FMLA in a Non-Union vs. a Union Environment
Whether in a non-union or union environment, you can require an employee to provide a medical certification from a physician, nurse practitioner, psychologist or similar professional. You should be sure to follow all guidelines because even FMLA program specialists often make mistakes.
FMLA in a Non-Union Environment
When requesting a medical certificate, you must do so in writing and allow the employee 15 days to submit. It is not uncommon for an employer to ignore regulations. They may make the claim that an eligible employee was late submitting their FMLA paperwork or that the medical certification was inadequate. As an employer, you’re required to extend deadlines under extenuating circumstances such as if the medical professional does not return forms by the deadline. Even if the medical certification is deemed inadequate, you must allow the employee at last seven days to provide a new certification or letter. The common practice of denying leave is in direct violation of the guidelines put forth by the U.S. Department of Labor (DOL).
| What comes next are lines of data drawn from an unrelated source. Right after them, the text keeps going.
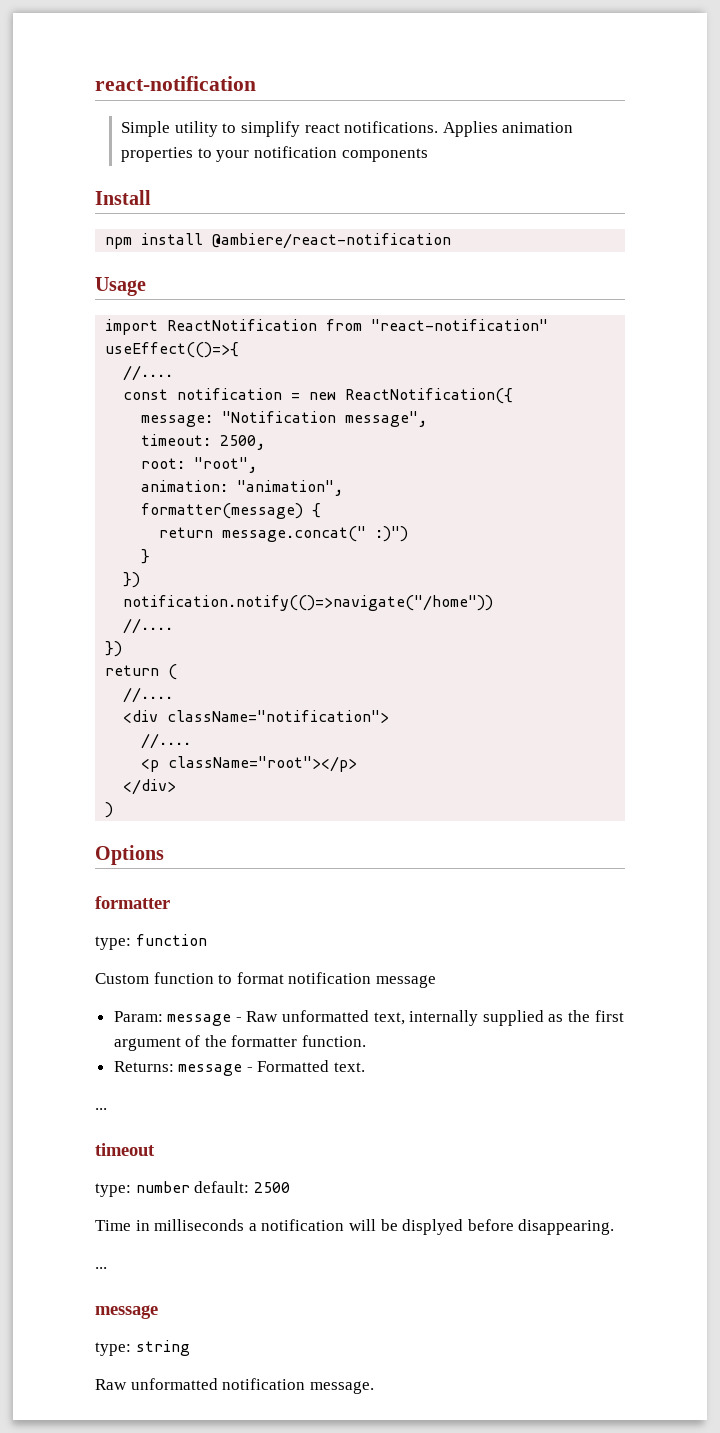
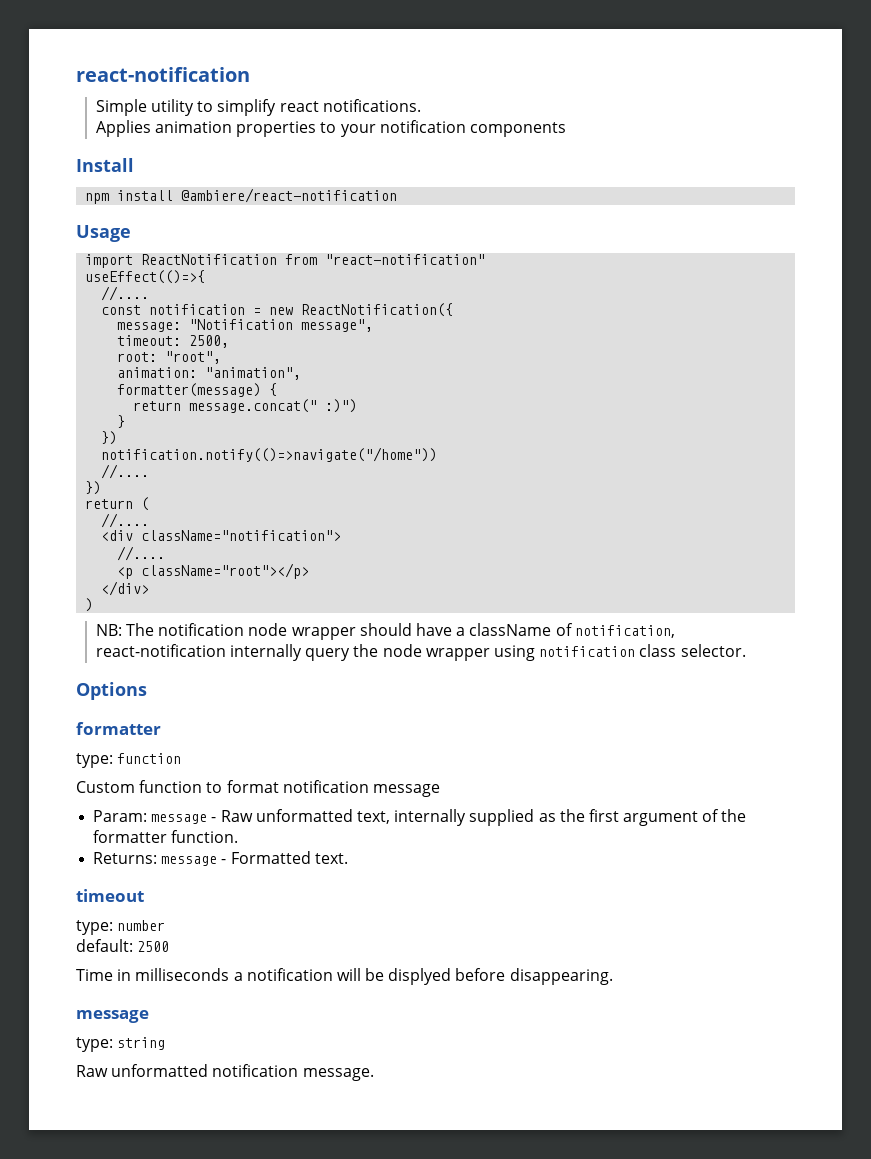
- Simple utility to simplify react notifications. Applies animation properties to your notification components
+ Simple utility to simplify react notifications.
+ Applies animation properties to your notification components
+ NB: The notification node wrapper should have a className of notification, react-notification internally query the node wrapper using notification class selector.
  Returns: message - Formatted text.
- ...
- type: number default: 2500
+ type: number
+ default: 2500
  Time in milliseconds a notification will be displyed before disappearing.
- ...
FMLA in a Union Environment
As an employer in a union environment, you will face unique circumstances when employees request FMLA leave. An employee can obtain union advice about submitting a medical certification. This includes ensuring that the employee reviews the medical certification to correct any mistakes that the employer may have made regarding their job title, function and schedule, as well as any mistakes that the medical professional may have made regarding the health reason and estimated duration of leave needed. An employee can ask you for an extension to submit if they expect to miss the deadline due to the medical provider.
Collective Bargaining Agreements and FMLA Rules
It is often suggested that employees should seek answers about FMLA from their union rather than their employer. This is because a union contract can sometimes provide more benefits than the FMLA. In that case, you would be required to provide the greater benefits. The FMLA works independently from any other federal laws, state laws or union contracts. When a collective bargaining agreement (CBA) provides a greater amount of protection than the FMLA, then the CBA presides. If the FMLA provides greater benefits, then it presides except when the CBA provides stricter requirements for certification and returning to work. Not only that, but union members are able to file a complaint with the Department of Labor (DOL) if they feel that you have violated FMLA regulations. When a union member files a complaint, the DOL typically responds with a form letter.
Based on the way the FMLA works with unions, specifically when a collective bargaining agreement exists, you may have to endure more challenges. The case could be made that if you don’t have a union then you may minimize the risk of violating FMLA regulations.